JAKARTA - Bencana hidrometeorologi basah masih mendominasi di sejumlah wilayah Indonesia selama sepekan terakhir. Kepala Pusat Data, Informasi, dan Komunikasi Kebencanaan BNPB Abdul Muhari mengatakan bahwa bencana-bencana tersebut berdampak pada ribuan jiwa di beberapa provinsi.
"Berdasarkan data yang dihimpun, kejadian pertama adalah cuaca ekstrem yang berdampak signifikan di Kabupaten Deli Serdang, Provinsi Sumatera Utara, Kamis (28/5/2026). Sebanyak 94 kepala keluarga atau 348 jiwa terdampak dan 94 unit rumah mengalami kerusakan akibat kejadian tersebut," ujar Abdul Muhari dalam keterangannya, Sabtu (30/5/2026).
Sementara itu, banjir di Kota Manado, Provinsi Sulawesi Utara, yang dipicu hujan dengan intensitas tinggi pada Rabu (27/5/2026) berdampak pada 314 kepala keluarga atau 968 jiwa.

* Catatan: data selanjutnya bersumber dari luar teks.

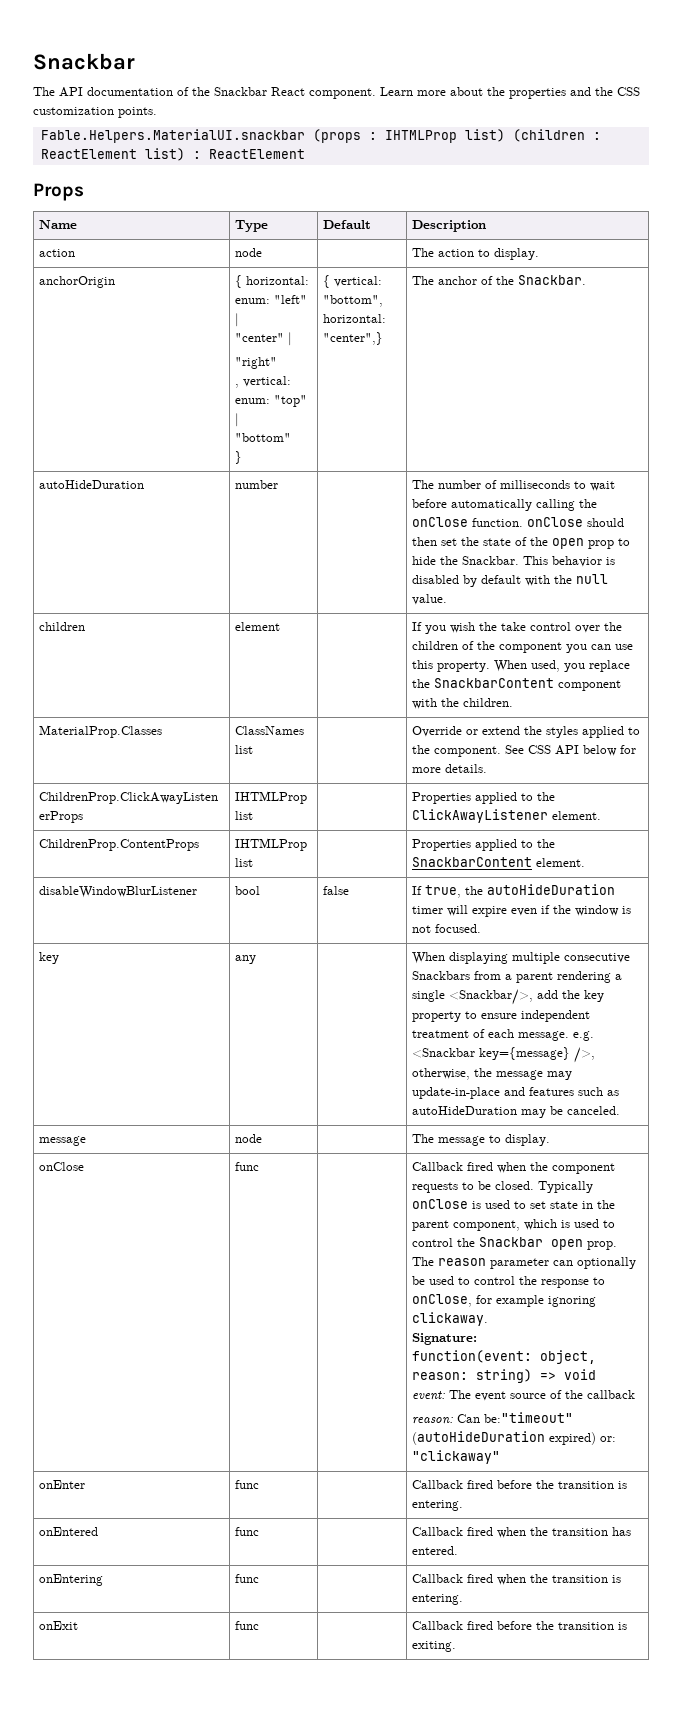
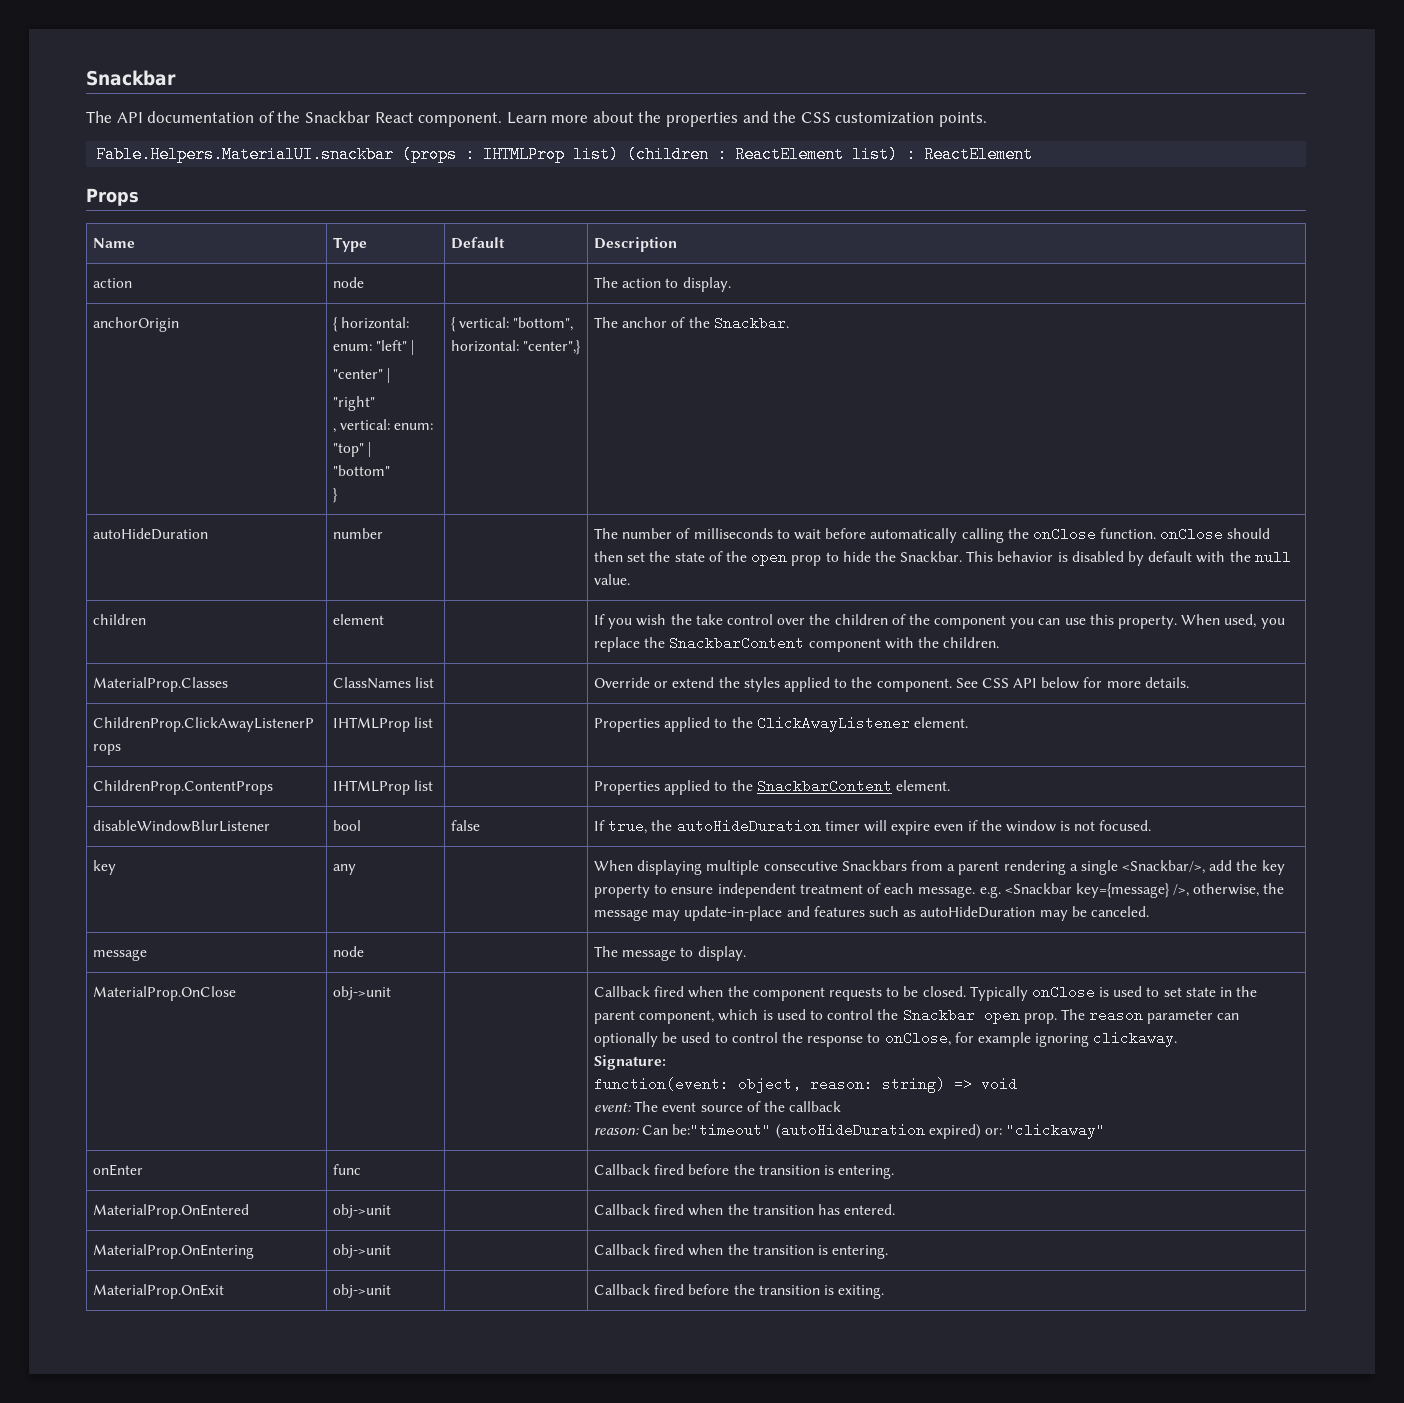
[39,1162,85,1171] [235,1162,260,1171] onClose | func -> [93,986,237,1001] [333,986,392,1000] MaterialProp.OnClose | obj->unit
[39,1527,99,1536] [235,1527,260,1536] onEntered | func -> [93,1204,250,1219] [333,1204,392,1218] MaterialProp.OnEntered | obj->unit
[39,1574,104,1586] [235,1574,260,1583] onEntering | func -> [93,1244,255,1259] [333,1244,392,1258] MaterialProp.OnEntering | obj->unit
[39,1621,79,1630] [235,1621,260,1630] onExit | func -> [93,1284,225,1299] [333,1284,392,1298] MaterialProp.OnExit | obj->unit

Sebanyak 215 kepala keluarga atau 747 jiwa terpaksa mengungsi ke lokasi yang lebih aman, sementara 468 unit rumah terdampak genangan.
Selain kejadian baru, BNPB juga memantau sejumlah kejadian yang masih berada dalam tahap penanganan dan pengkinian data. Di Provinsi Gorontalo, banjir bandang yang melanda Kabupaten Gorontalo Utara pada Selasa (26/5/2026) masih menjadi salah satu kejadian menonjol.
"Bencana tersebut berdampak pada 747 kepala keluarga atau 3.524 jiwa, 724 unit rumah terdampak, tiga unit rumah hanyut, serta 20 unit rumah mengalami rusak berat," paparnya.
Di Provinsi Sulawesi Selatan, banjir di Kabupaten Luwu Utara yang terjadi pada Rabu, 13 Mei 2026 lalu, masih menjadi salah satu kejadian yang terus dipantau BNPB. Bencana ini berdampak pada 3.685 kepala keluarga atau 13.114 jiwa. Sebanyak 14 jiwa masih mengungsi dan 3.685 unit rumah terdampak. Hingga saat ini banjir belum surut dan curah hujan dengan intensitas sedang hingga tinggi masih terjadi di wilayah terdampak.
"Di Provinsi Kalimantan Timur, banjir di Kabupaten Kutai Barat yang terjadi pada Senin (18/5/2026) lalu, berdampak pada 4.748 kepala keluarga atau 15.258 jiwa dan 3.116 unit rumah terdampak," katanya.